## Task brief
Write out every entry below exactly as it appears. Pictures do not belong in the copy.

## Input material
-*-*-

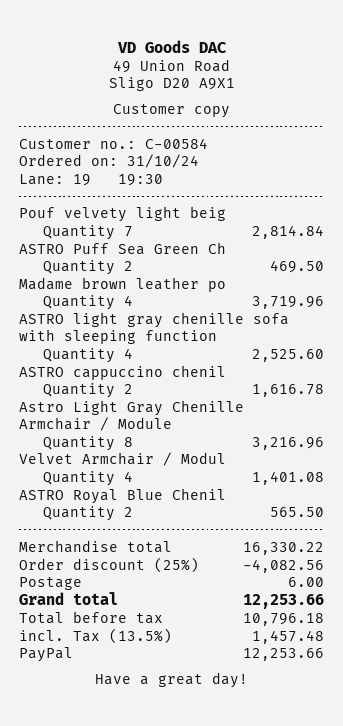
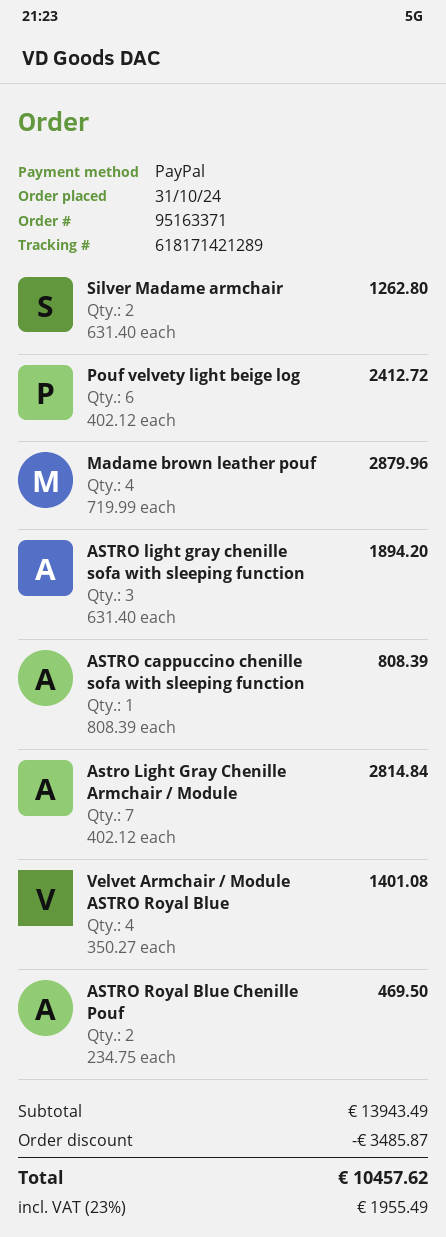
Pouf velvety light beig: 7 for 2814.84 -> 6 for 2412.72
ASTRO Puff Sea Green Ch: 2 for 469.50 -> none
Madame brown leather po: 4 for 3719.96 -> 4 for 2879.96
ASTRO light gray chenille sofa with sleeping function: 4 for 2525.60 -> 3 for 1894.20
ASTRO cappuccino chenil: 2 for 1616.78 -> 1 for 808.39
Astro Light Gray Chenille Armchair / Module: 8 for 3216.96 -> 7 for 2814.84
ASTRO Royal Blue Chenil: 2 for 565.50 -> 2 for 469.50
Silver Madame armchair: none -> 2 for 1262.80
subtotal: 16330.22 -> 13943.49
discount: 4082.56 -> 3485.87
shipping: 6.00 -> none
tax: 13.5% = 1457.48 -> 23% = 1955.49
total: 12253.66 -> 10457.62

-*-*-

## Exercise response
Pouf velvety light beig: 7 for 2814.84 -> 6 for 2412.72
ASTRO Puff Sea Green Ch: 2 for 469.50 -> none
Madame brown leather po: 4 for 3719.96 -> 4 for 2879.96
ASTRO light gray chenille sofa with sleeping function: 4 for 2525.60 -> 3 for 1894.20
ASTRO cappuccino chenil: 2 for 1616.78 -> 1 for 808.39
Astro Light Gray Chenille Armchair / Module: 8 for 3216.96 -> 7 for 2814.84
ASTRO Royal Blue Chenil: 2 for 565.50 -> 2 for 469.50
Silver Madame armchair: none -> 2 for 1262.80
subtotal: 16330.22 -> 13943.49
discount: 4082.56 -> 3485.87
shipping: 6.00 -> none
tax: 13.5% = 1457.48 -> 23% = 1955.49
total: 12253.66 -> 10457.62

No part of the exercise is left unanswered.